The Big 5 Solar Energy Plants

International demand for solar energy has been steadily growing by 20-25% a year for the past two decades. In the United states, solar energy growth is about 60% a year. Looking at how fast solar energy plants are growing and how large they’re becoming year by year is reveals that the future for solar is shining bright.
World’s Largest Photovoltaic (PV) Solar Power Plants

By 2011, Deming, New Mexico, USA will be the home of the world’s largest solar power plant. This 300 Megawatt solar facility will be 15 times the size of the current largest solar plant on the planet. New Solar Ventures and Solar Torx are the companies behind the project. The solar energy plant will cover as many as 1,300 hectares and employ between 300 and 400 people. The project’s planners estimate that the plant will supply enough energy to power 240,000 homes.

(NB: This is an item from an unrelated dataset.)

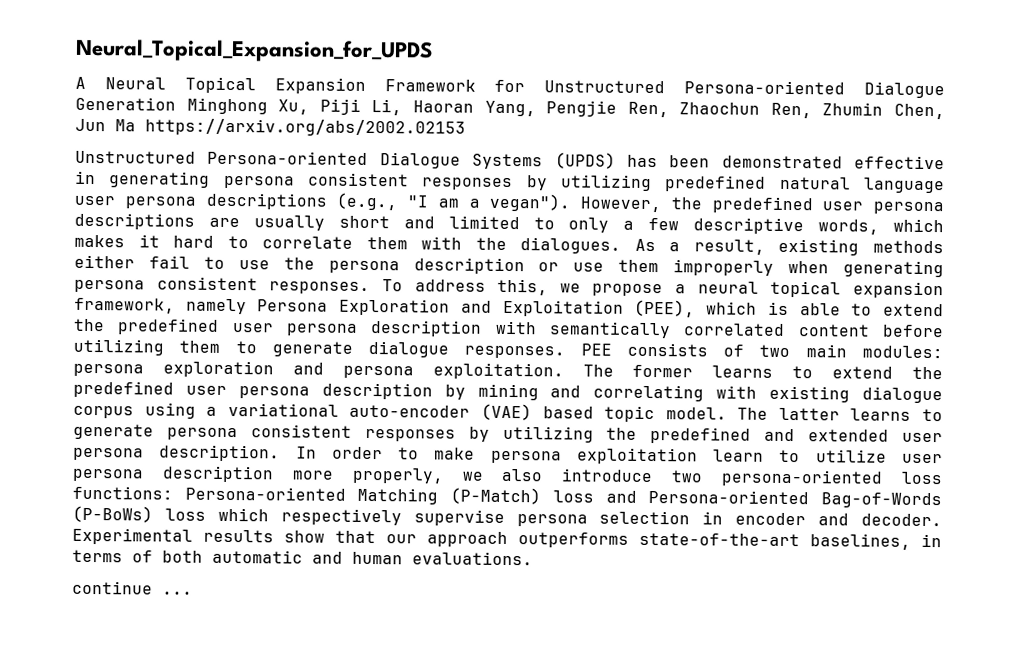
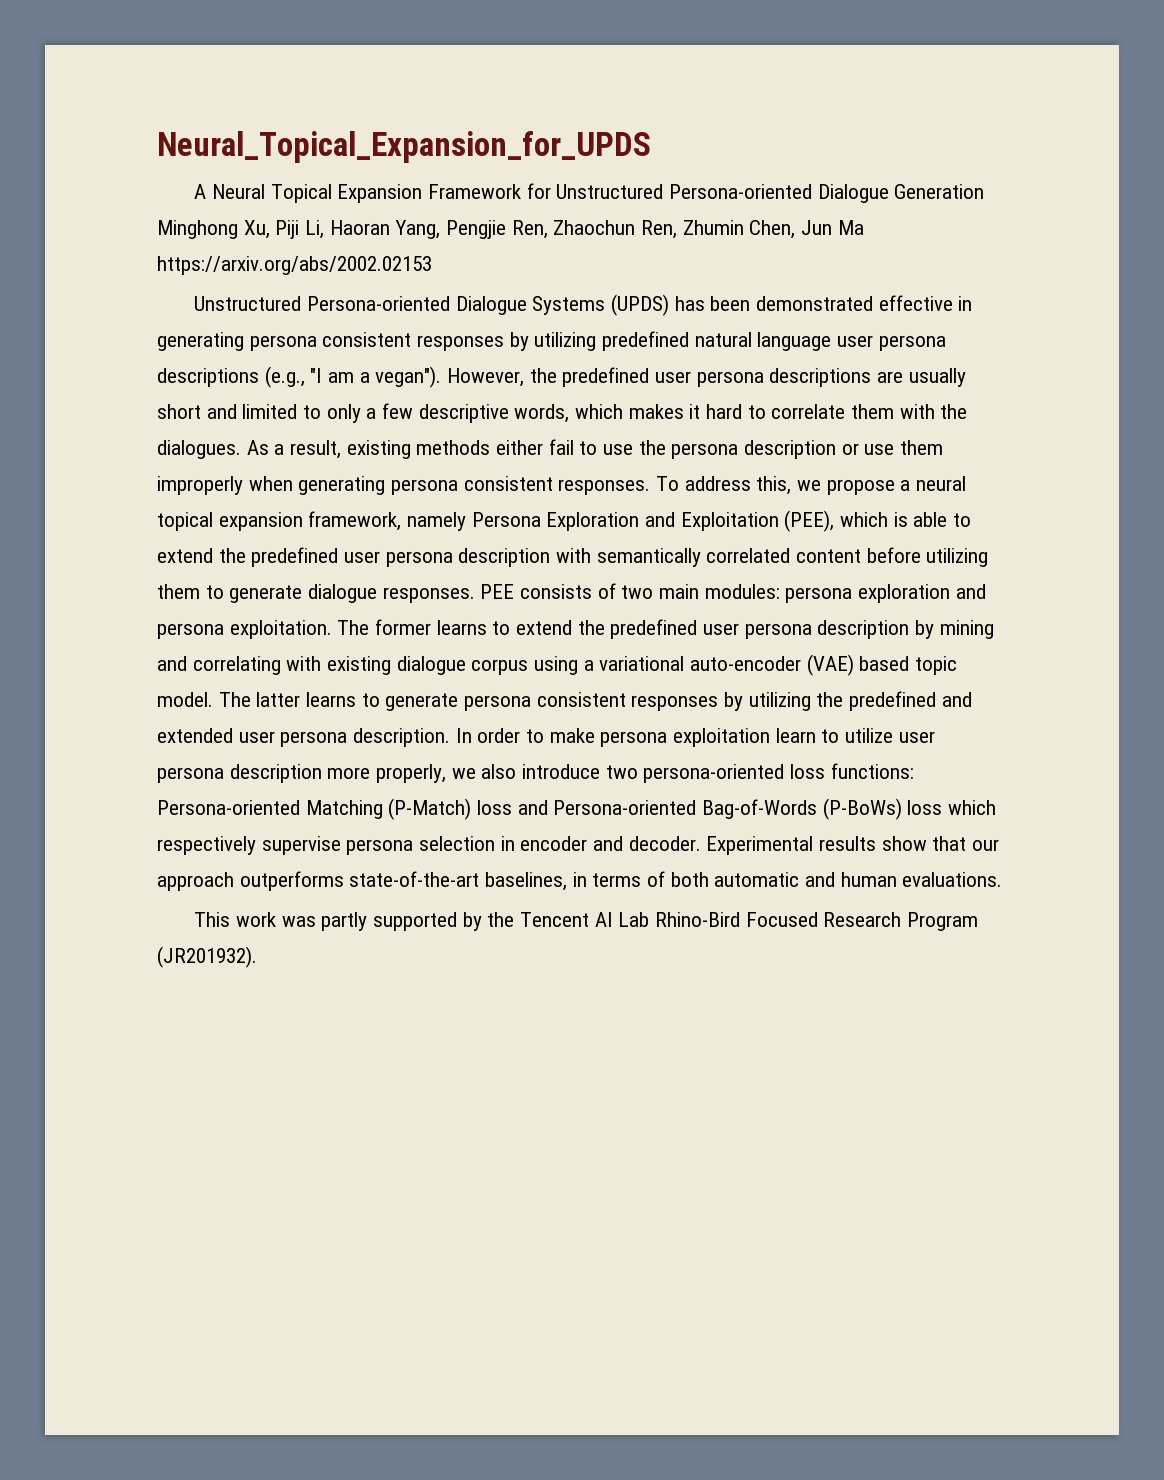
[72,580,193,595] continue ... -> [194,912,979,931] [157,946,257,968] This work was partly supported by the Tencent AI Lab Rhino-Bird Focused Research Program (JR201932).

The Solana solar plant, 70 miles from Pheonix, near Gila Bend, Arizona, USA, will compliment the Deming plant when both begin operations in 2011. It will produce 280 megawatts of energy, provide 1,500 jobs, and cover an area of 769 hectares. The solar power facility will be the child of Abengoa Solar and Arizona Public Service Company. However, the project depends on the United States Congress to renew clean energy tax credits, which would otherwise expire at the end of 2008.

Australia may briefly capture the prize for biggest solar with a plant near Mildura, Victoria, Australia. It will go into operation in 2010 and continue to grow in size until its completion in 2013. A project of TRUenergy and Solar Systems, the plant will generate 154 Megawatts of solar energy. With the Mildura plant complete, Solar Systems will continue to expand in Australia with the goal of 270,000 megawatts of output from a number of plants. Australia’s renewable energy goal is 20% by 2020.

An 80 megawatt solar farm in Fresno, California, USA will be completed by 2011. Cleantech, together with the California Construction Authority, will be responsible for construction. When finished, the plant will occupy about 260 hectares. It will be called the Kings River Conservation District Community Choice Solar Farm. In addition to this solar farm, Cleantech is in the preparing to develop several other facilities of a similar size also in California. In addition to these centralized solar energy plants, California’s Governor Scharzenegger pushed through legislation by the name of SB 1 with which California will add solar panels to one million roofs throughout the state by 2018.

The Waldpolenz Solar Park in Brandis, Rhineland-Palatinate, Germany, near Leipzig. It’s located on the site of a former military airfield. Talk about swords to plowshares. Now that the PV plant has received building approval, its construction is underway. Juwi Solar, the company spearheading the construction, has set a goal of completion of the plant for 2009. At that time, the facility will be able to generate 40 megawatts.